Everything from the opening line of the records below up to and including the line containing "security deposit means" should be retyped exactly, minus the pictures.

• Information shown:
-- Opening Marker --

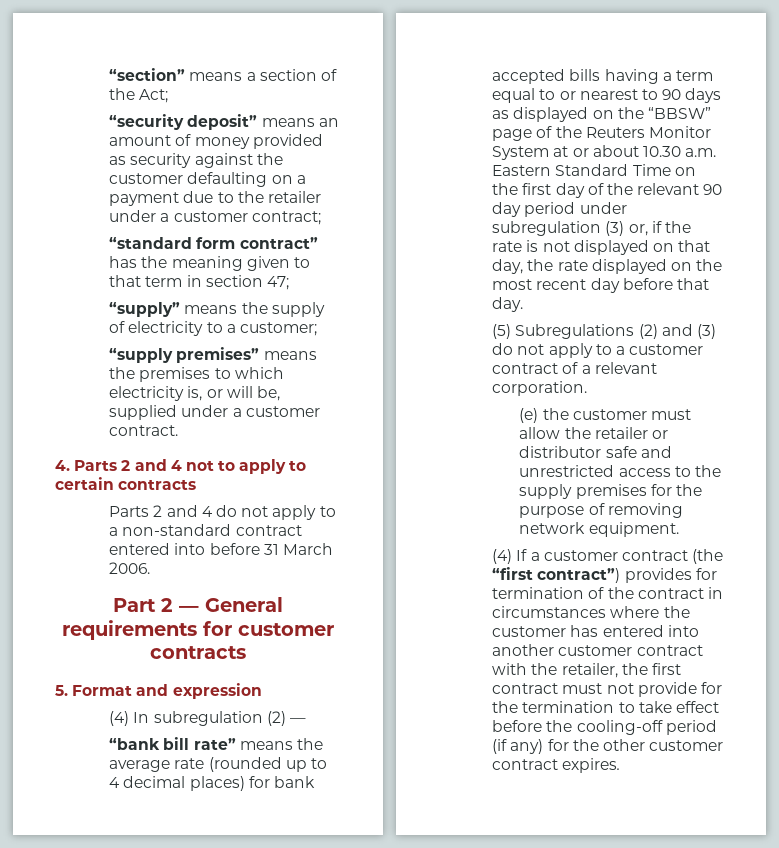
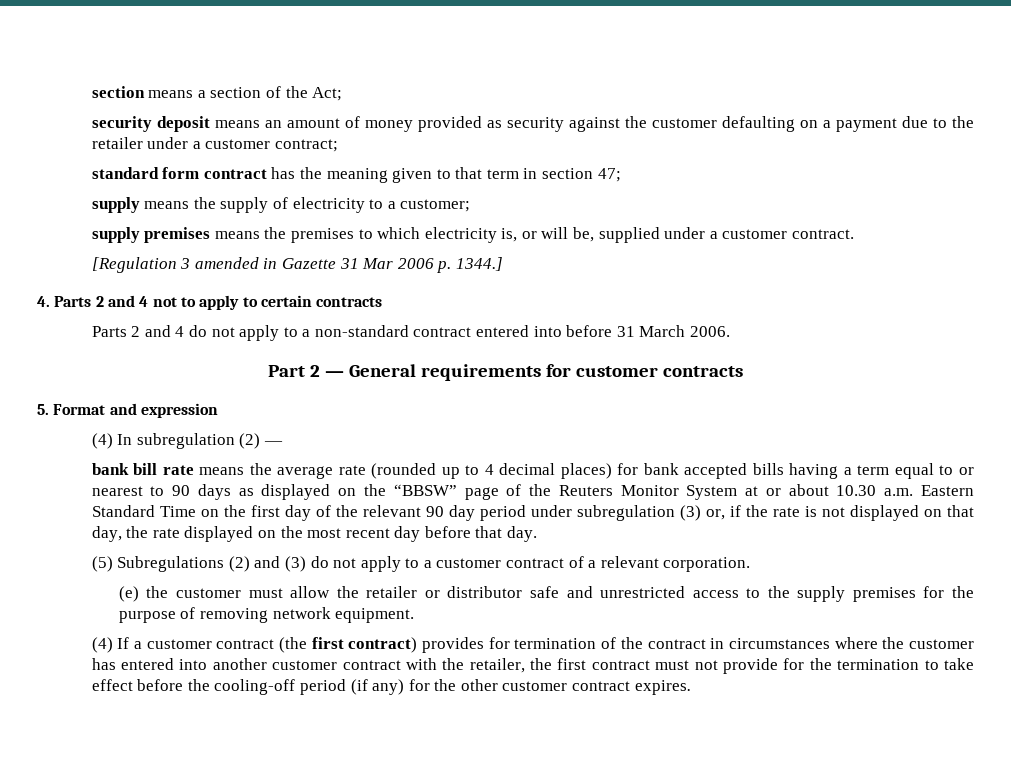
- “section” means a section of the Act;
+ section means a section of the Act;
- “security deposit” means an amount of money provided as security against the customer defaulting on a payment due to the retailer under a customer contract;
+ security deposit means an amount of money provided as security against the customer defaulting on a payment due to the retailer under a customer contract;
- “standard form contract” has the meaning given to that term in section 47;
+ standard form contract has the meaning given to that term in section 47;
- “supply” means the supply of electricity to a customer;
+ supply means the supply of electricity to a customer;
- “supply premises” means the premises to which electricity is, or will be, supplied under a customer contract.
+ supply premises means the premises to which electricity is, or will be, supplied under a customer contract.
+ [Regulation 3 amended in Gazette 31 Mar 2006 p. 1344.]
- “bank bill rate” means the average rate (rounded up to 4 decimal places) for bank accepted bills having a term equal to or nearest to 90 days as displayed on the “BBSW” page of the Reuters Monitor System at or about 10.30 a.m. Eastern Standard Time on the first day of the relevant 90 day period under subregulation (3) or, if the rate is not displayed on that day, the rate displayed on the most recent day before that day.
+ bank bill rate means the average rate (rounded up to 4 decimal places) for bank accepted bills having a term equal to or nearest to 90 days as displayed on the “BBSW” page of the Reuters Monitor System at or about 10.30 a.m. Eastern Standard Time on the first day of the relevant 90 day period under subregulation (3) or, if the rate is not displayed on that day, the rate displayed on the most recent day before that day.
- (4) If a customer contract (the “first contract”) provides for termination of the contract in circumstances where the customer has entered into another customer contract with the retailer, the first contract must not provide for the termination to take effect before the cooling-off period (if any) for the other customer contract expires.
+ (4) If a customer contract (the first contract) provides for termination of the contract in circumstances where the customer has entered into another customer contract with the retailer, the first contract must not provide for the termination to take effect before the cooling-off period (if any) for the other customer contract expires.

-- Closing Marker --

• Your response:
- “section” means a section of the Act;
+ section means a section of the Act;
- “security deposit” means an amount of money provided as security against the customer defaulting on a payment due to the retailer under a customer contract;
+ security deposit means an amount of money provided as security against the customer defaulting on a payment due to the retailer under a customer contract;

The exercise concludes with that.